May 4, 2019 (Updated: Jul. 31, 2019) | Jola Glotzer
New generation of fungicides
CBC Catalyst Award winner, Eugene Chang, UChicago, featured by Crain’s Chicago Business for his work on anti-fungal agents
Congratulations to Eugene Chang, UChicago, recently featured in Crain’s Chicago Business! The article, written by Jackie Bender, discusses Chang’s research on novel compounds that display fungicidal properties with strong selectivity towards the pathogenic fungi, while sparing benign species. As the new compounds are derived from molecules naturally occurring in the body, they promise to carry little, if any, toxicity. The molecules are being further developed towards potential therapeutics at AVnovum, a company spun out of UChicago in 2017 and founded and led by Chang.
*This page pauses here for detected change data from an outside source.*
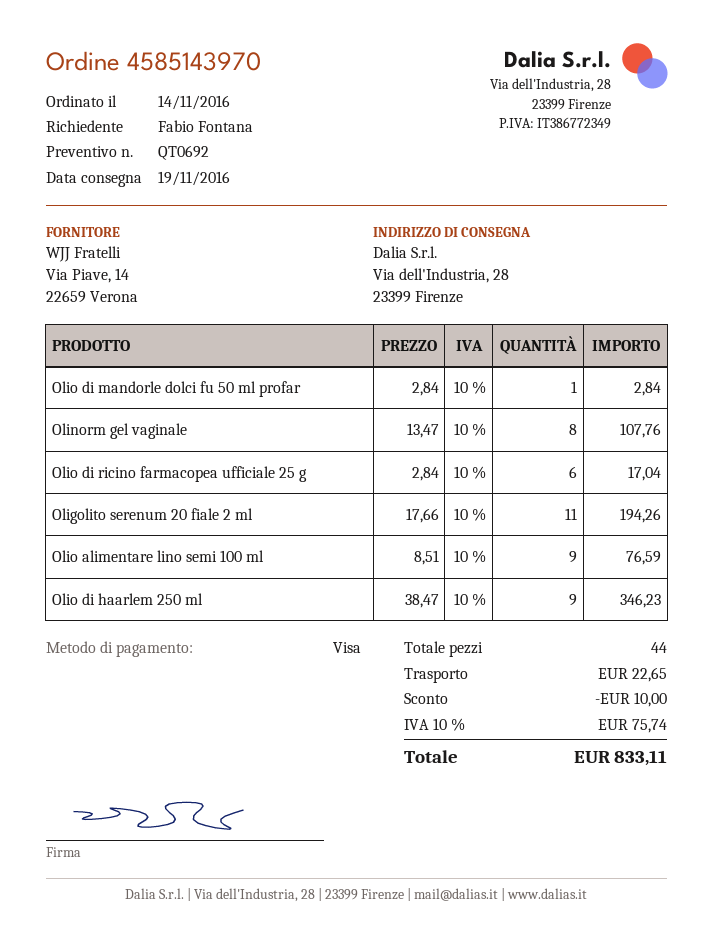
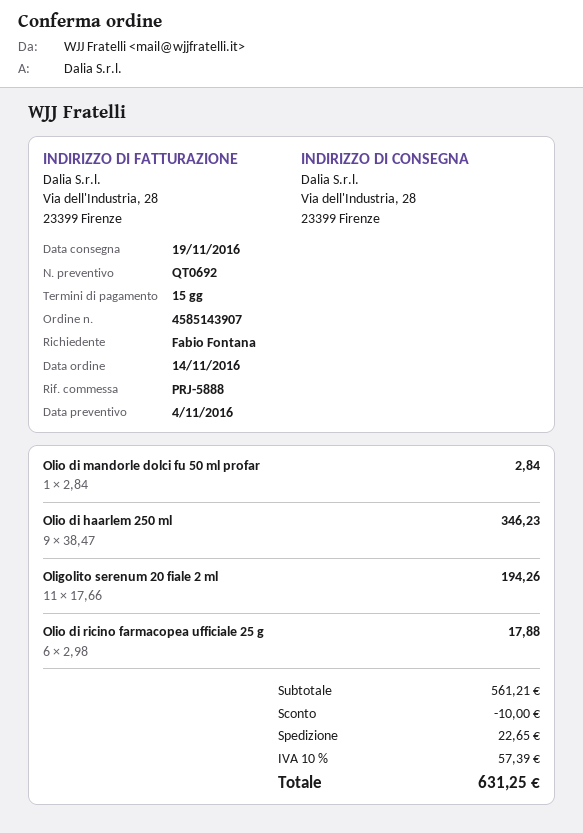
order number: 4585143970 -> 4585143907
Olinorm gel vaginale: 8 x 13.47 = 107.76 -> none
Olio di ricino farmacopea ufficiale 25 g: 6 x 2.84 = 17.04 -> 6 x 2.98 = 17.88
Olio alimentare lino semi 100 ml: 9 x 8.51 = 76.59 -> none
tax: 10% = 75.74 -> 10% = 57.39
total: 833.11 -> 631.25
Chang is also director of the UChicago’s Microbiome Program.
In 2015, Chang received a CBC Catalyst Award for a microbiome-related project, “Role of Gut Microbiota in Determining Drug Efficacy and Toxicity.”
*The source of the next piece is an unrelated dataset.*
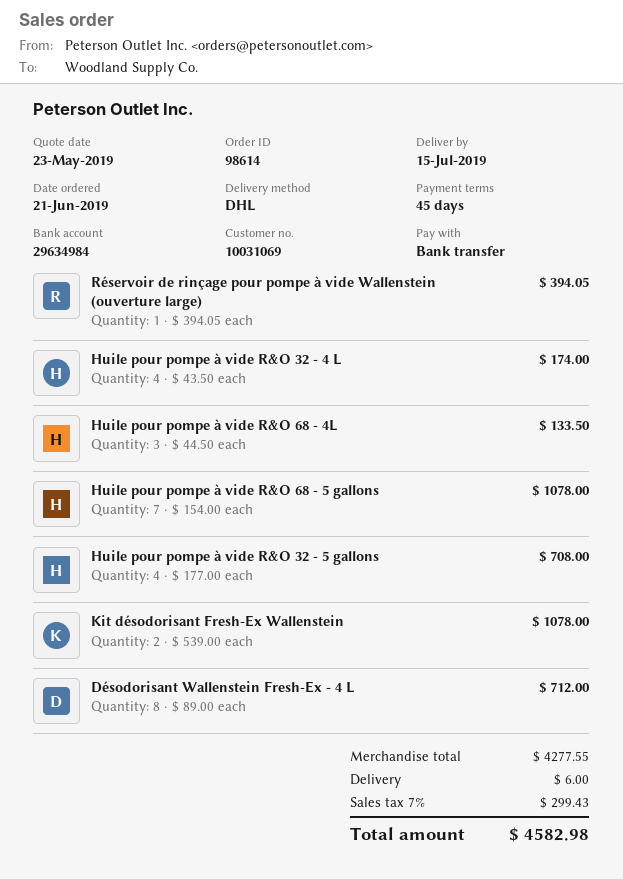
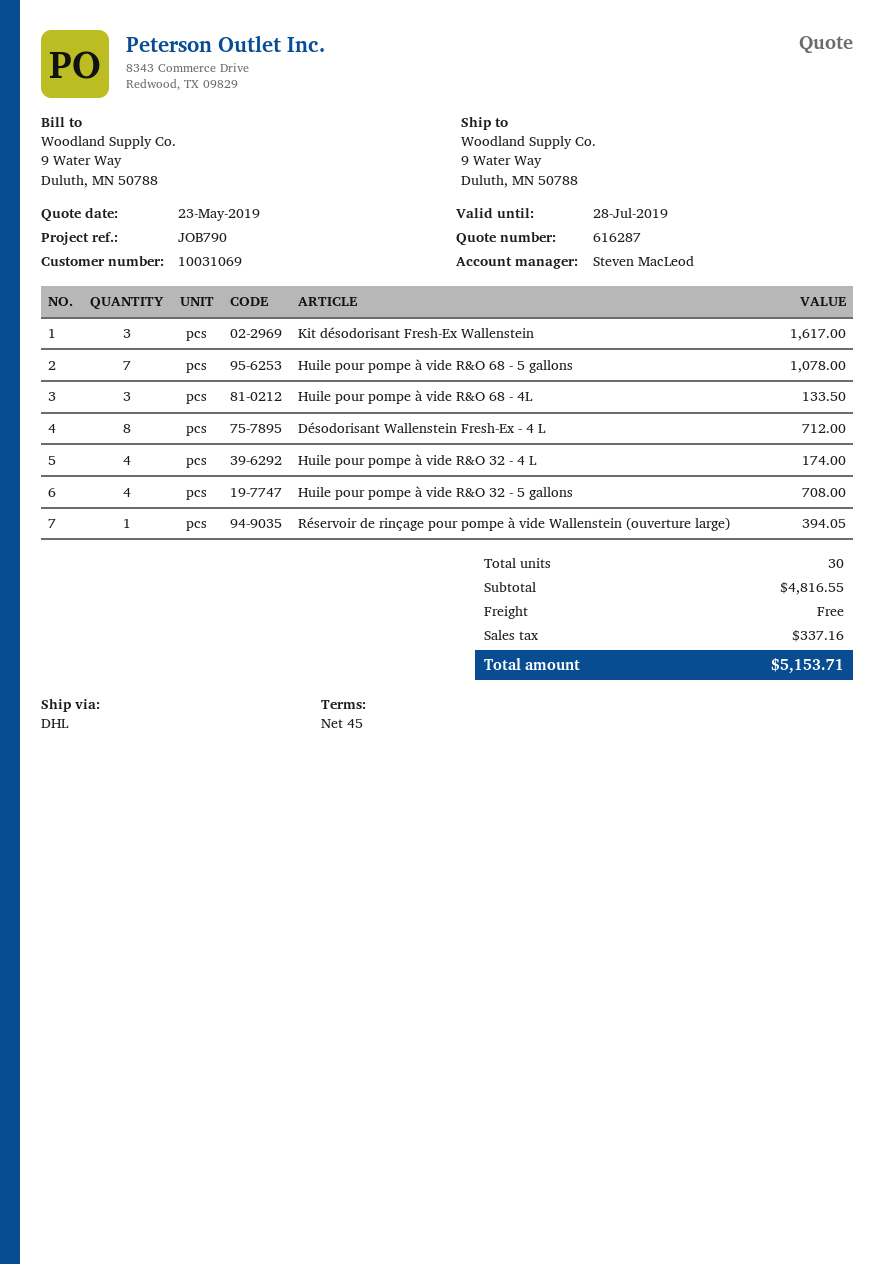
Kit désodorisant Fresh-Ex Wallenstein: 2 for 1078.00 -> 3 for 1617.00
subtotal: 4277.55 -> 4816.55
shipping: 6.00 -> 0.00
tax: 299.43 -> 337.16
total: 4582.98 -> 5153.71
A game-changer for those with weakened immune systems
This gut-health expert is developing a new class of antimicrobials.
Crain’s Chicago Business | by JACKIE BENDER | February 14, 2019
Five years ago, Dr. Eugene Chang made a discovery that could have life-altering implications for people with weakened immune systems.
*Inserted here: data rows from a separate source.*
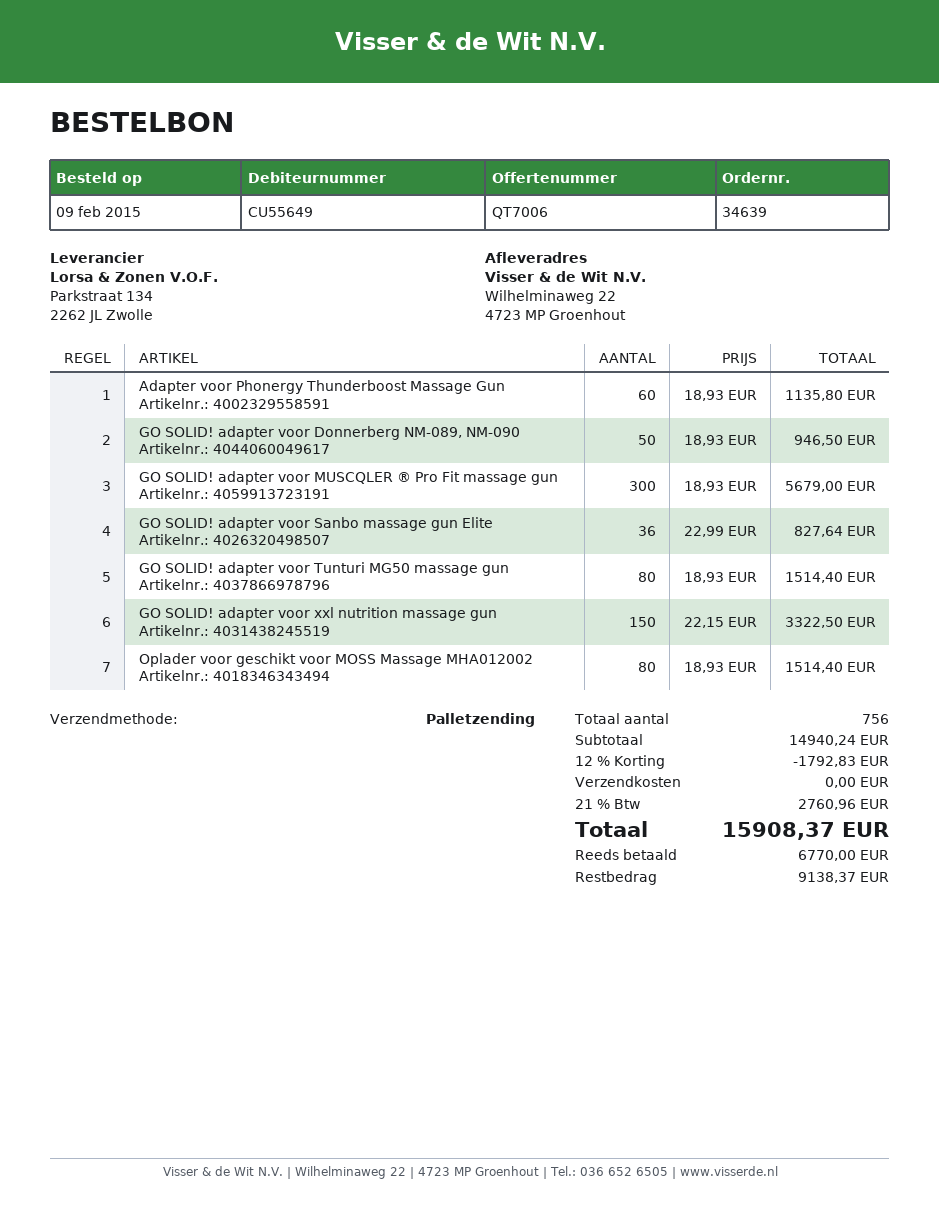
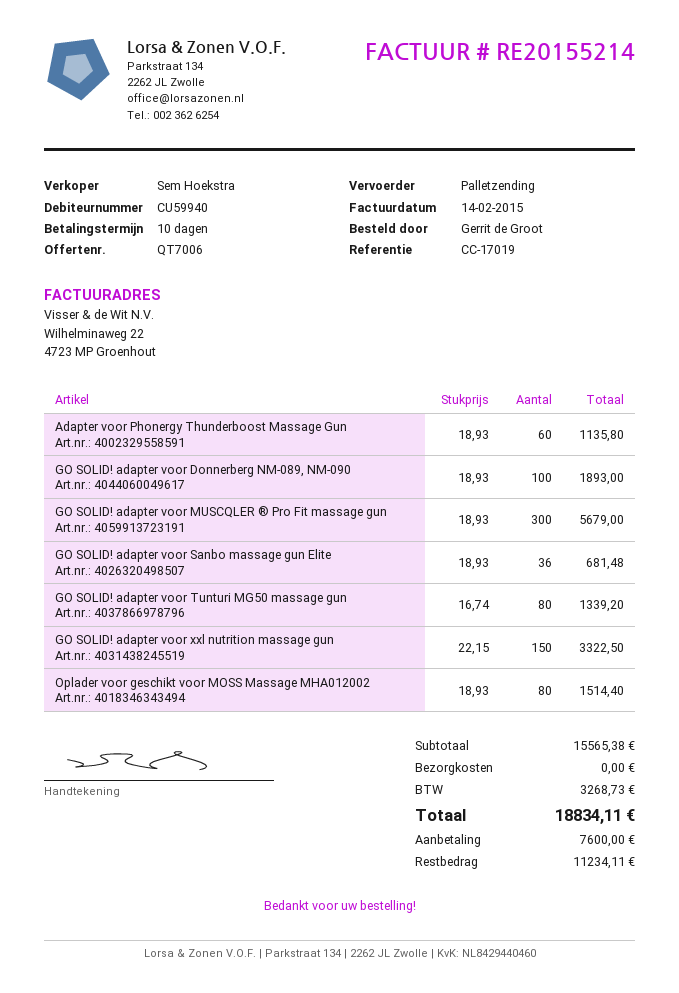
customer number: CU55649 -> CU59940
GO SOLID! adapter voor Donnerberg NM-089, NM-090: 50 x 18.93 = 946.50 -> 100 x 18.93 = 1893.00
GO SOLID! adapter voor Sanbo massage gun Elite: 36 x 22.99 = 827.64 -> 36 x 18.93 = 681.48
GO SOLID! adapter voor Tunturi MG50 massage gun: 80 x 18.93 = 1514.40 -> 80 x 16.74 = 1339.20
subtotal: 14940.24 -> 15565.38
discount: 12% = 1792.83 -> none
tax: 2760.96 -> 3268.73
total: 15908.37 -> 18834.11
deposit: 6770.00 -> 7600.00
balance: 9138.37 -> 11234.11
The director of the University of Chicago’s Microbiome Medicine Program studied a naturally occurring molecule in the human body that helps regulate metabolism. He discovered that this molecule also has antimicrobial properties and the ability to do what antifungal medications do: kill harmful fungi. Unlike antifungals, it can do this without harming the good fungi needed for health. Chang, 67, has modified and improved upon the structure of these molecules, creating nine peptides with similar properties and superior efficacy.
“We’re sciencing the heck out of these compounds,” says Chang, who was named a “Hero of Medicine” by Halo, an online platform that connects scientists from academia with industry partners for research collaborations, in an awards ceremony last year.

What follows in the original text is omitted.